What needs to be done = Gather from the material every line that contains the string "pronunciation".

Extracted information =
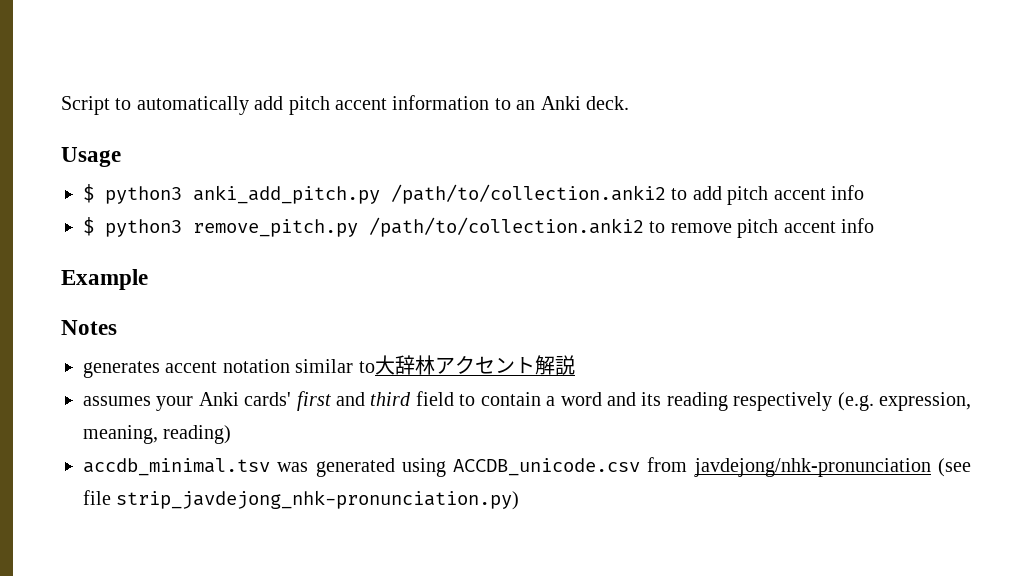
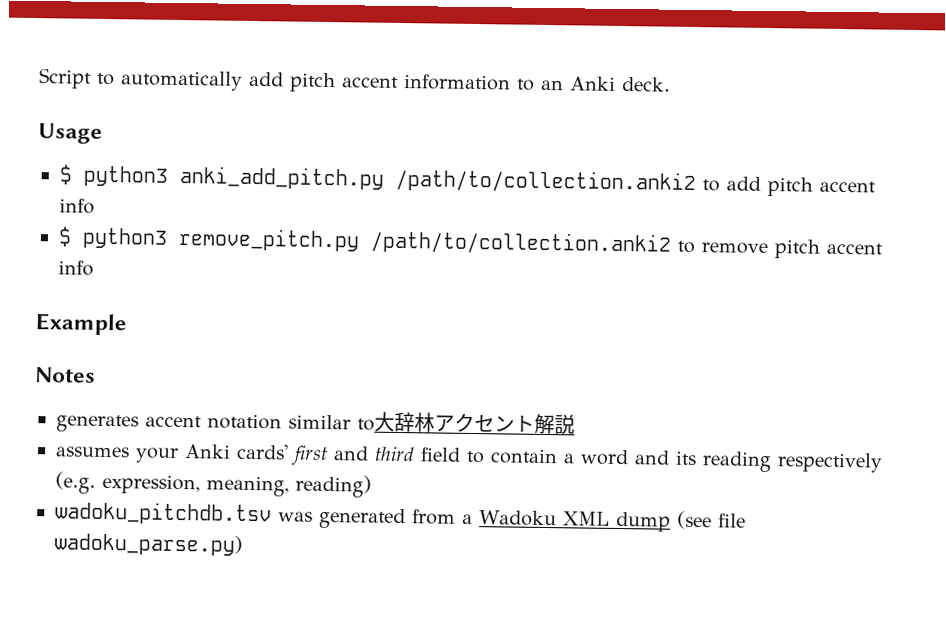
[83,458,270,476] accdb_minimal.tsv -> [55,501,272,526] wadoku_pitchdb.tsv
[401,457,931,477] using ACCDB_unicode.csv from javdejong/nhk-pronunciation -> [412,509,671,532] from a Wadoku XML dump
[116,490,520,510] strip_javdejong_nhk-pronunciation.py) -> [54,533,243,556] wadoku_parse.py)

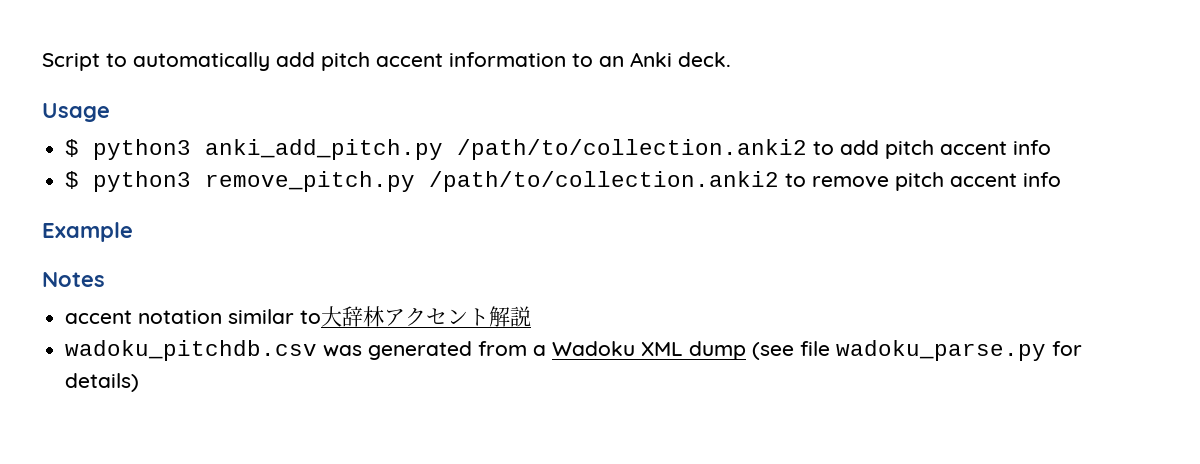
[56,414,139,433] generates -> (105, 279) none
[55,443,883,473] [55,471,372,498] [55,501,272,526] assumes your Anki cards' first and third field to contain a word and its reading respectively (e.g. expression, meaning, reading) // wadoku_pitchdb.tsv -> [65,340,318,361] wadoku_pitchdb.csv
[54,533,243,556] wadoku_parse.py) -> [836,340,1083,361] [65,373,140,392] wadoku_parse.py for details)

Solution =
[401,457,931,477] using ACCDB_unicode.csv from javdejong/nhk-pronunciation -> [412,509,671,532] from a Wadoku XML dump
[116,490,520,510] strip_javdejong_nhk-pronunciation.py) -> [54,533,243,556] wadoku_parse.py)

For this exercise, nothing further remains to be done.